Corm’s Essay on Art and Civilisation of the year 1966 is a violent indictment against the corrosive influence of both Stalinist Marxism and American commercialism on contemporary arts and a denunciation of the artistic fashions launched with the backing of publicity campaigns. In this essay, Georges Corm vehemently expresses not only all his nostalgia for the classical humanism with which he himself was totally imbued but also his faith in the emergence of a new humanist civilization, one adapted to the needs of this industrial atomic era.
This was his one and only public cry of protest against the civilisation of his century which had made him suffer in more than one way, a cry which even today at this turn of the century is not without some strange echoes in those mystic-religious fundamentalist movements resurfacing in the Middle East and even in the countries of the West. Once this shudder of revolt was done with, expressed despite his natural reserve, the artist passed the last years of his life in silence and reflection, so conscious was he of his approaching departure. Only a few faithful pupils such as the deeply devoted Joseph Matar continued to surround him with their affection, and it also gave him the greatest pleasure to receive that other great solitary, Omar Onsi. He passed quietly away in the evening of December 13th, 1971, bearing with him all the charm of a romantic Lebanon now gone forever, one that this work is trying to bring to life.
There can be no doubt that it was Marie Corm, his spouse so self-effacing but always present in his life, who best summed up this artist who had a foot in each of two centuries and therefore in each of two societies and yet never wished to compromise. He had, she said, a soul that was pure and authentic.
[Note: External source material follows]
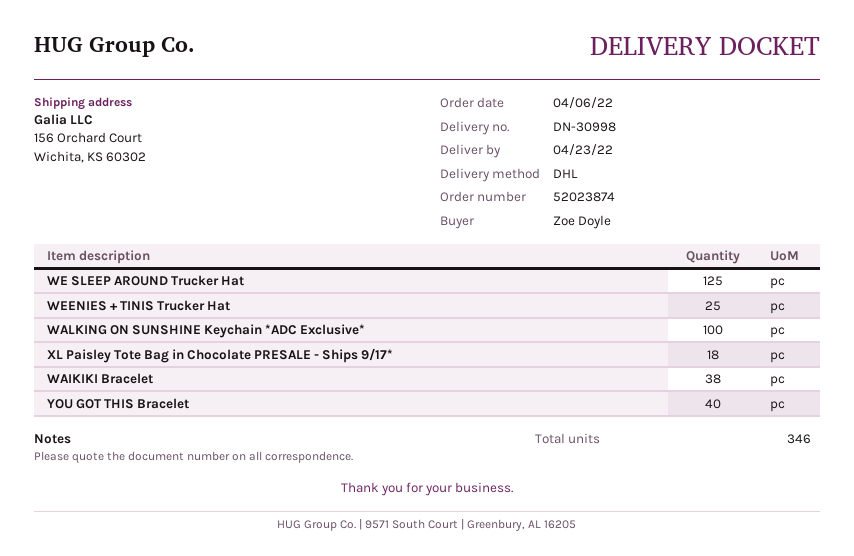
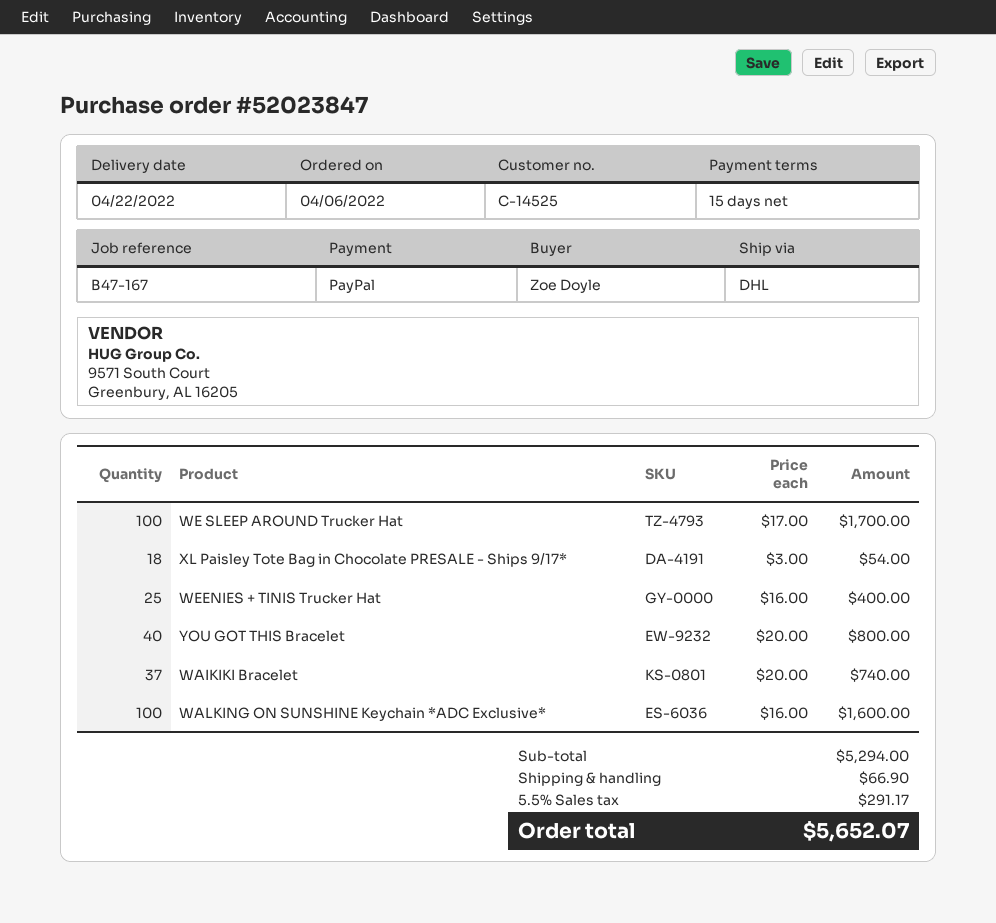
order number: 52023874 -> 52023847
delivery date: 2022-04-23 -> 2022-04-22
WE SLEEP AROUND Trucker Hat: 125 -> 100
WAIKIKI Bracelet: 38 -> 37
It is true that he suffered from the incomprehension of the people around him. Yet, above all, he remained his true self and up till his final hours, he continued to impart to others the beauty that he bore within him.
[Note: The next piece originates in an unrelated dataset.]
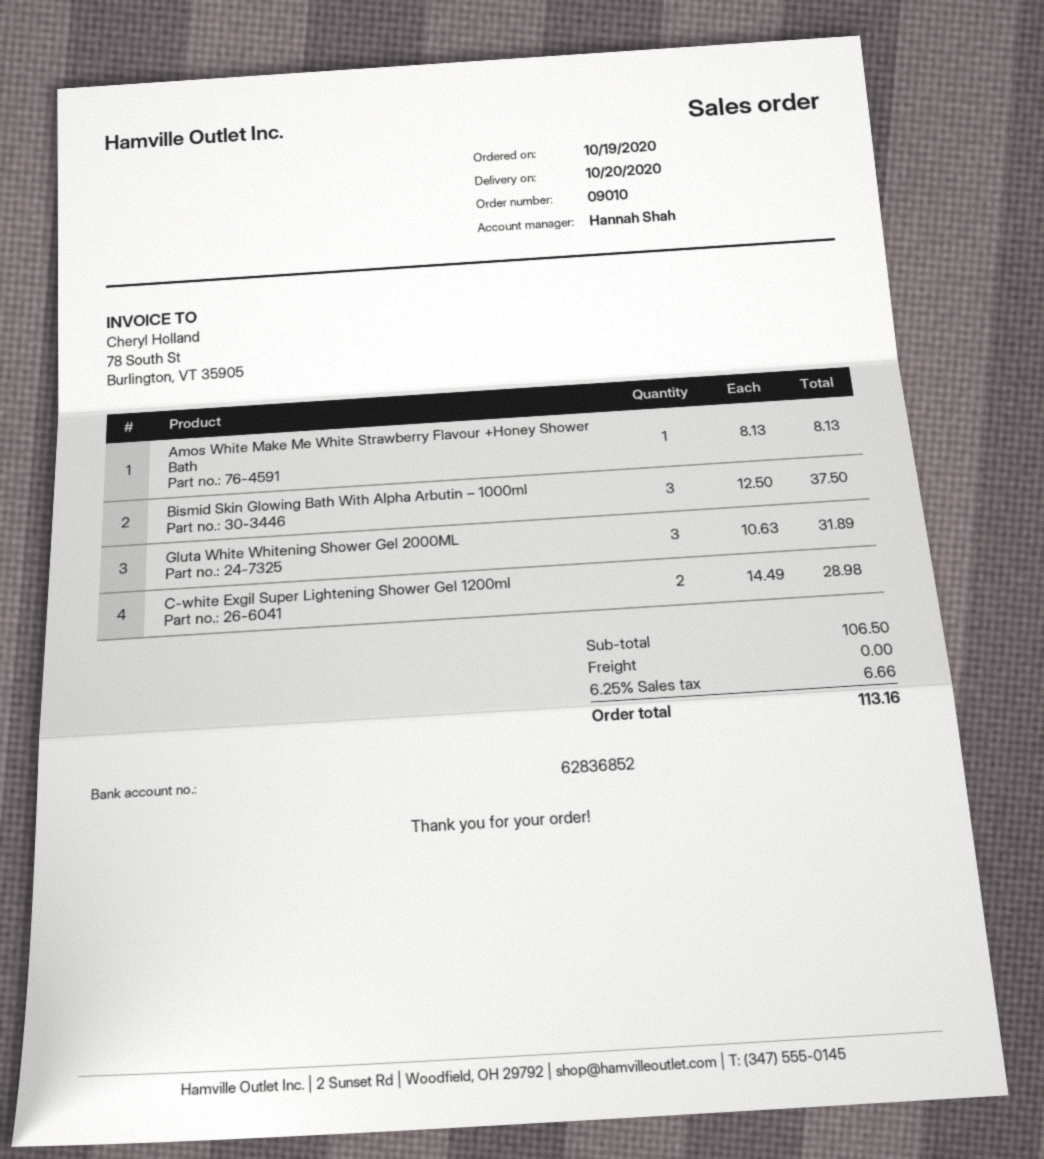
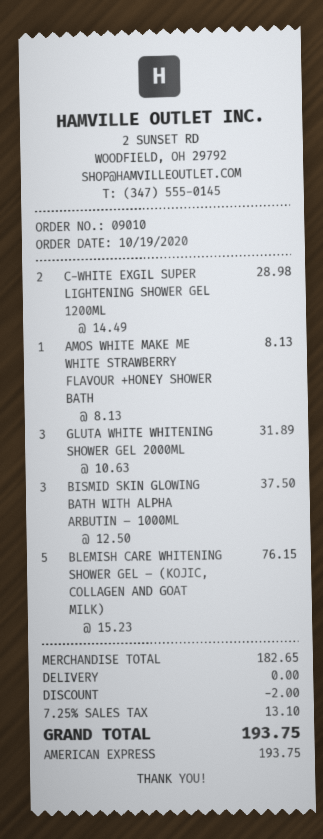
BLEMISH CARE WHITENING SHOWER GEL – (KOJIC, COLLAGEN AND GOAT MILK): none -> 5 x 15.23 = 76.15
subtotal: 106.50 -> 182.65
discount: none -> 2.00
tax: 6.25% = 6.66 -> 7.25% = 13.10
total: 113.16 -> 193.75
May these pages and these reproductions help to open the way to this message of beauty which, like many other messages of Lebanon, has been covered with a thick and blood-soaked layer of dust by those very ones who in their conceit thought to build a Lebanon of earth symbol of universal humanism. This was the Lebanon of which the departed artist wrote in his youth:
Oh, my country, yours are the loveliest hymns of glory and the loveliest hymns of love!
In any case, his life and his work have fully and faithfully fulfilled this promise.